| java.lang.Object sunlabs.brazil.util.LexML
All known Subclasses: sunlabs.brazil.util.LexHTML,
LexML | public class LexML (Code) | | This class breaks angle-bracket-separated markup languages like SGML, XML,
and HTML into tokens. It understands three types of tokens:
- tags
- Formally known as "entities", tags are delimited by "<" and
">". The first word in the tag is the tag name and the
rest of the tag consists of the attributes, a set of
"name=value" or "name" data. Spaces in tags are not significant
except for quoted values in the attributes.
- string
- Plain strings that are not in angle-brackets. Spaces are
significant and preserved.
- comments
- Delimited by "<!--" and "-->". All text between the
delimiters is part of the comment.
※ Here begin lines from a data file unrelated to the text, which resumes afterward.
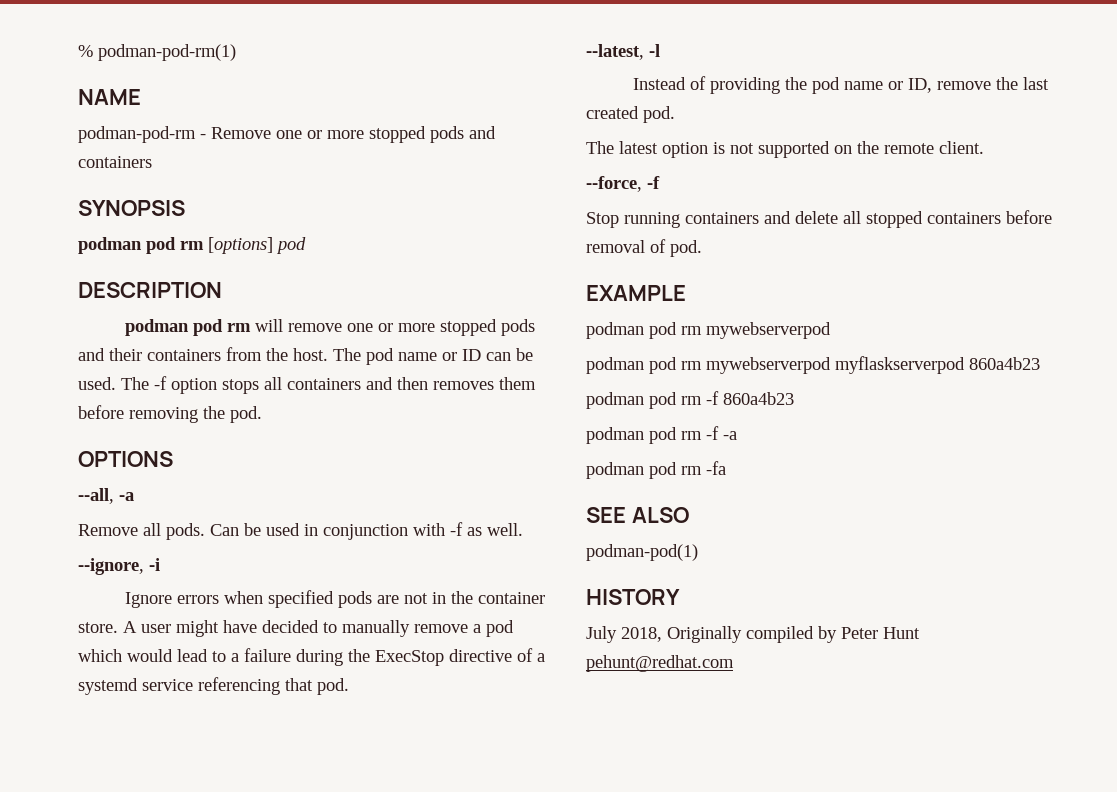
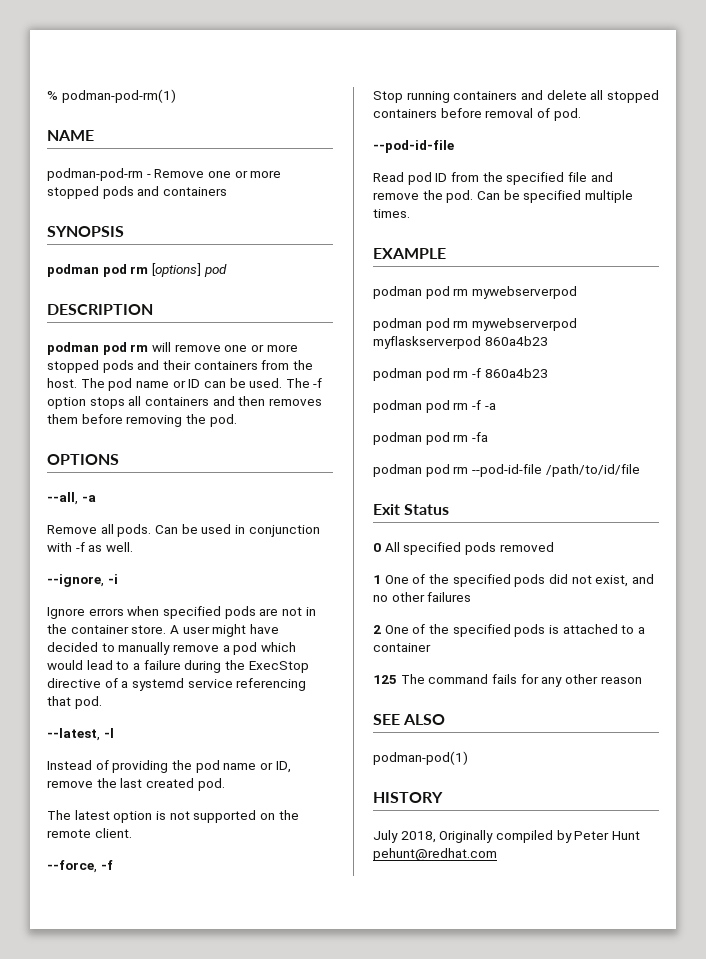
(702, 248) none -> [373,140,454,153] [373,172,613,185] [373,190,633,203] [373,209,410,218] // --pod-id-file // Read pod ID from the specified file and remove the pod. Can be specified multiple times.
(726, 468) none -> [373,464,640,477] [373,504,450,515] [373,542,554,555] [373,574,654,587] [373,592,472,602] [373,624,645,637] [373,643,431,652] [373,674,642,687] // podman pod rm --pod-id-file /path/to/id/file // Exit Status // 0 All specified pods removed // 1 One of the specified pods did not exist, and no other failures // 2 One of the specified pods is attached to a container // 125 The command fails for any other reason

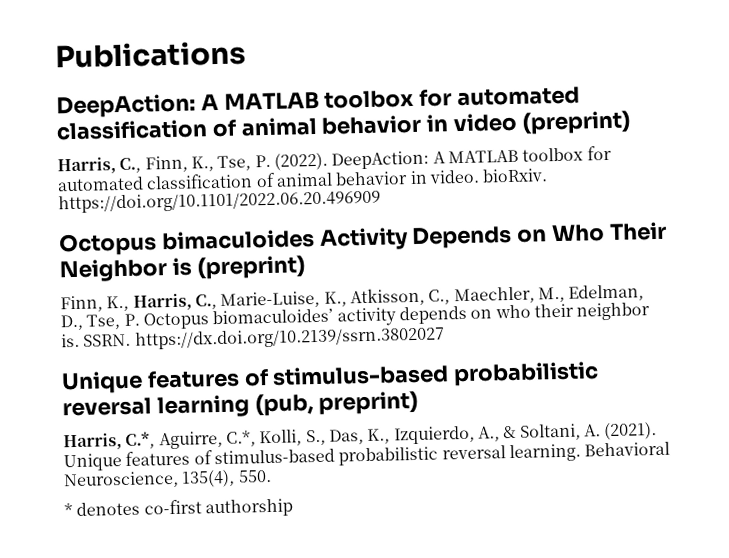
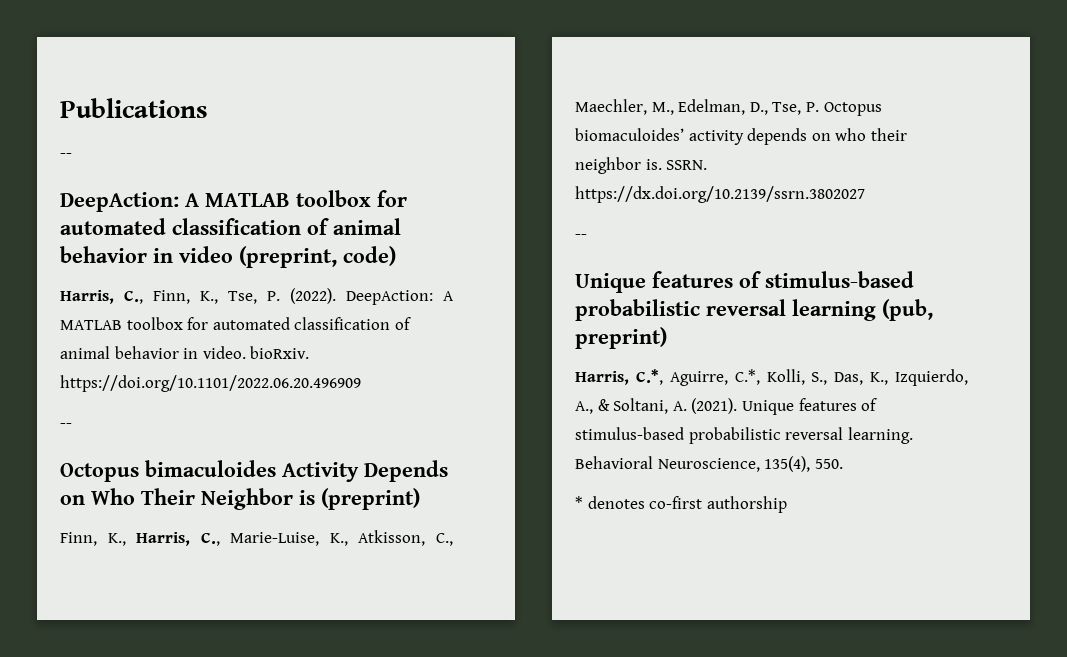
(246, 54) none -> [60,153,72,158] // --
[521,110,631,135] (preprint) -> [239,246,396,268] (preprint, code)
(381, 201) none -> [60,423,72,428] // --
(445, 338) none -> [575,234,587,239] // --

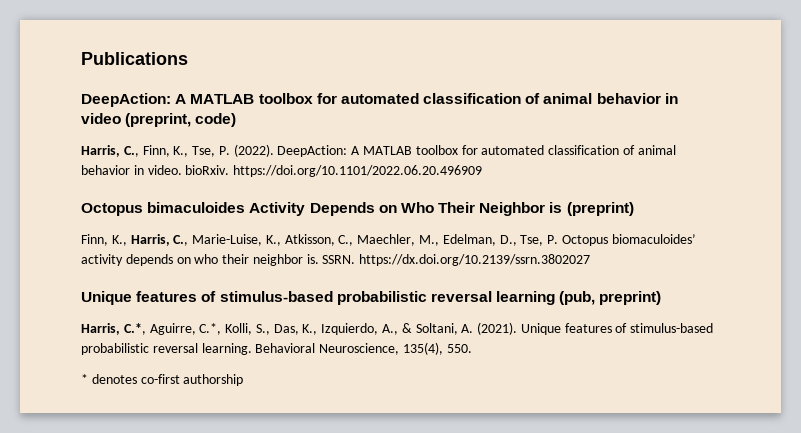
[60,153,72,158] // -- -> (188, 58) none
[60,423,72,428] // -- -> (483, 171) none
[575,234,587,239] // -- -> (591, 260) none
However, by convention,
some comments actually contain data and so the methods that
extract the fields from tags can be used to attempt to extract
the fields from comments, too. Spaces are significant and
preserved in a comment, unless the comment is treated as a
tag, in which the tag rules apply.
This class is intended to parse markup languages, not to validate them.
"Malformed" data is interpreted as graciously as possible, in order to
extract as much information as possible. For instance: spaces are
allowed between the "<" and the tag name, values in tags do not need
to be quoted, and unbalanced quotes are accepted.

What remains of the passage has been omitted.